Roma 2021: la campagna elettorale si gioca sui rifiuti

Croce, assieme al trasporto pubblico locale, d'ogni sindaco della Capitale

La campagna elettorale per le elezioni amministrative di Roma 2021 è appena entrata nel vivo e già ha portato al centro della scena la gestione dei rifiuti: croce, assieme al trasporto pubblico locale, d’ogni sindaco della Capitale. Il presidente della Regione Lazio, Nicola Zingaretti, da settimane minaccia il commissariamento del Campidoglio.

La sindaca di Roma e Città metropolitana, Virginia Raggi, ha annunciato un’ordinanza urgente per chiedere la riapertura della discarica di Albano Laziale: provvedimento che il primo cittadino del Comune dei Castelli romani, Massimiliano Borelli, è pronto a impugnare insieme ad altri colleghi dei territori confinanti. Sullo sfondo dei cumuli di immondizia, che lievitano attorno ai cassonetti e lungo le strade, della Capitale si sta consumando, infatti, un acceso scontro elettorale.

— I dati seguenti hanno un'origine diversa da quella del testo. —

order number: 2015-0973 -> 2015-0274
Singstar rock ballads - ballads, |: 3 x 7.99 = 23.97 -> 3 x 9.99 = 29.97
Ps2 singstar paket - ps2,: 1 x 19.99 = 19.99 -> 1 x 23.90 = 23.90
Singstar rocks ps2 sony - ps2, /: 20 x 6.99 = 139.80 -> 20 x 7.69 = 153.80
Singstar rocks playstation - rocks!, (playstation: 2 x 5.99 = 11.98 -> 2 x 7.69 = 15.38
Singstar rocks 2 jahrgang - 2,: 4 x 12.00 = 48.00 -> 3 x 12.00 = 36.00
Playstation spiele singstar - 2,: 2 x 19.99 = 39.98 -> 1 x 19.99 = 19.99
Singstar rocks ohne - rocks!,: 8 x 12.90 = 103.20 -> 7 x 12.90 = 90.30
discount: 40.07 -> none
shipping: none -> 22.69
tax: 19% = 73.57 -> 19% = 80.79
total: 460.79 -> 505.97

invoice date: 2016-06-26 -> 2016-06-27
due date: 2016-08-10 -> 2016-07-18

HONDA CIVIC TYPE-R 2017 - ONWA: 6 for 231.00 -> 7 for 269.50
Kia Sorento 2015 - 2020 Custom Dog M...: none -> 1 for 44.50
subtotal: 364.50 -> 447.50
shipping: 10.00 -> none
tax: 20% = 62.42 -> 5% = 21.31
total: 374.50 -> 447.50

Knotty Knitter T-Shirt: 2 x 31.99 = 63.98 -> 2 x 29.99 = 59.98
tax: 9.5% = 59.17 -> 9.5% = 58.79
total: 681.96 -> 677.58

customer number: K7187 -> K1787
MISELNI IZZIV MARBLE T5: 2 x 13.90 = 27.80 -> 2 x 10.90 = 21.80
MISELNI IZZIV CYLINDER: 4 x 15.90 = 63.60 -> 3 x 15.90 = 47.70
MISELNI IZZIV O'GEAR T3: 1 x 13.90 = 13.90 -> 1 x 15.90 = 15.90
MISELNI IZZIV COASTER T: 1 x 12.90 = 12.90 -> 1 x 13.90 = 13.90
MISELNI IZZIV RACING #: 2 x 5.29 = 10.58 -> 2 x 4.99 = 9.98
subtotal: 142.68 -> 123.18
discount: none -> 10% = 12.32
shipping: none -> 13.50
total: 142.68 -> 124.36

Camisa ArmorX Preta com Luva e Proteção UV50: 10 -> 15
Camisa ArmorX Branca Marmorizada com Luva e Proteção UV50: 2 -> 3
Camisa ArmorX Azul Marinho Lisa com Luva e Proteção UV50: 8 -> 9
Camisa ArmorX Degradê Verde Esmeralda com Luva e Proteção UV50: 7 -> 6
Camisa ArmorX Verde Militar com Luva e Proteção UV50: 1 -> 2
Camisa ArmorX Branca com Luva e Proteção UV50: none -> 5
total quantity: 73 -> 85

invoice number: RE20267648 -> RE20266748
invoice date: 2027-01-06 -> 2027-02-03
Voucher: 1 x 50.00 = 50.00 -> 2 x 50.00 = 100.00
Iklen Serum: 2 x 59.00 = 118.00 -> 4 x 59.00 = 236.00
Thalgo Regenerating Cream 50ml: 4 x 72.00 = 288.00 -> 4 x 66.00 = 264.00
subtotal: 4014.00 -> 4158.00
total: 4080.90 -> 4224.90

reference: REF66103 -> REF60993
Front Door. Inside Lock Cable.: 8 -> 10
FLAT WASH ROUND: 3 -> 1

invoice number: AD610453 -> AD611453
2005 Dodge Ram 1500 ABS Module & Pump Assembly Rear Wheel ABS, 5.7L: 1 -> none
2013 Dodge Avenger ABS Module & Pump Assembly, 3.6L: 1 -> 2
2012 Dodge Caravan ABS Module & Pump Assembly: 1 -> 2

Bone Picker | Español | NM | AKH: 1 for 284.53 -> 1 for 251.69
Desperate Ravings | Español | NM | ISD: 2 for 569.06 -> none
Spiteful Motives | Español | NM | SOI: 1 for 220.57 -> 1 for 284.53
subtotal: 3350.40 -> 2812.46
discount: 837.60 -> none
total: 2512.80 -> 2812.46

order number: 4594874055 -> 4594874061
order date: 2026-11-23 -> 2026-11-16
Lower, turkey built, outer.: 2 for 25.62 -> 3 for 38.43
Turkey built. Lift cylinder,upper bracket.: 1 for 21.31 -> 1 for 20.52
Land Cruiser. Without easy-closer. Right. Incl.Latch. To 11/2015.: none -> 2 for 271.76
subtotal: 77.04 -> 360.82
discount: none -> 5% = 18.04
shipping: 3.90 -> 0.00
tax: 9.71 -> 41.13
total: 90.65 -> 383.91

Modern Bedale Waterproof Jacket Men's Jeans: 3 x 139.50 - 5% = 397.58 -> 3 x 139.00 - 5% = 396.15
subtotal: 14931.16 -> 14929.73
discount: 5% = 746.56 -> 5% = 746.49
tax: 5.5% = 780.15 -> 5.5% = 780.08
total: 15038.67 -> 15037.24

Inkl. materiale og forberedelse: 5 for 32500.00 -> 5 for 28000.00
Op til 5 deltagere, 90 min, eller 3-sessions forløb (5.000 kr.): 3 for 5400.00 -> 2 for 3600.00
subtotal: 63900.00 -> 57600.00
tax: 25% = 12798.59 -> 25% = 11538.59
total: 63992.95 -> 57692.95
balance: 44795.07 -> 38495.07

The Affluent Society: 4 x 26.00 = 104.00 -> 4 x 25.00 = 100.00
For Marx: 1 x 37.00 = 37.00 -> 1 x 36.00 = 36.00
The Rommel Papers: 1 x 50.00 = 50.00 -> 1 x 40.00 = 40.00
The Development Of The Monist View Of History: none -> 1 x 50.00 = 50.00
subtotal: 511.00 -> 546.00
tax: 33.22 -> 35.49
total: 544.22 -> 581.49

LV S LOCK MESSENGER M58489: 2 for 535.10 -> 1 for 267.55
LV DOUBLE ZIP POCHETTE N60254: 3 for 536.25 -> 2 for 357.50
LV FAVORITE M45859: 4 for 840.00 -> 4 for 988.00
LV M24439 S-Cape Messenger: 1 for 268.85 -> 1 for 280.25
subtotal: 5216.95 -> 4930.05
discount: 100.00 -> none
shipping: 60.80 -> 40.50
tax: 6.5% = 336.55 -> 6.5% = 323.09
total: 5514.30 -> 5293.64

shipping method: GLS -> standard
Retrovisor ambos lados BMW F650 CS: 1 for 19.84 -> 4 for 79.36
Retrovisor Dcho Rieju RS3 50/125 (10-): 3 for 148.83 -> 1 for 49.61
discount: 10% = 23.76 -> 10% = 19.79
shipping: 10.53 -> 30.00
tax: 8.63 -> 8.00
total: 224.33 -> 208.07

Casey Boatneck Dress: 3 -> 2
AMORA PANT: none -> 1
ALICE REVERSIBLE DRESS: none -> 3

Da un lato il Partito democratico con la coalizione di centrosinistra, rappresentata da Roberto Gualtieri, ha sostenuto che “Roma è sepolta dai rifiuti a causa dell’incapacità di questa giunta. È tempo che la sindaca si assuma le sue responsabilità di gestione e programmazione altrimenti il commissariamento diventerà inevitabile”. Dall’altro lato il M5s ha accusato “la Regione Lazio” di non aver “mai adottato nessun provvedimento né previsto un cronoprogramma delle attività necessarie a mettere in sicurezza Roma e i Comuni della Regione – ha detto l’assessora ai rifiuti capitolina Katia Ziantoni -. L’ordinanza della Città metropolitana per riaprire la discarica di Albano arriva per inerzia dell’autorita’ competente”.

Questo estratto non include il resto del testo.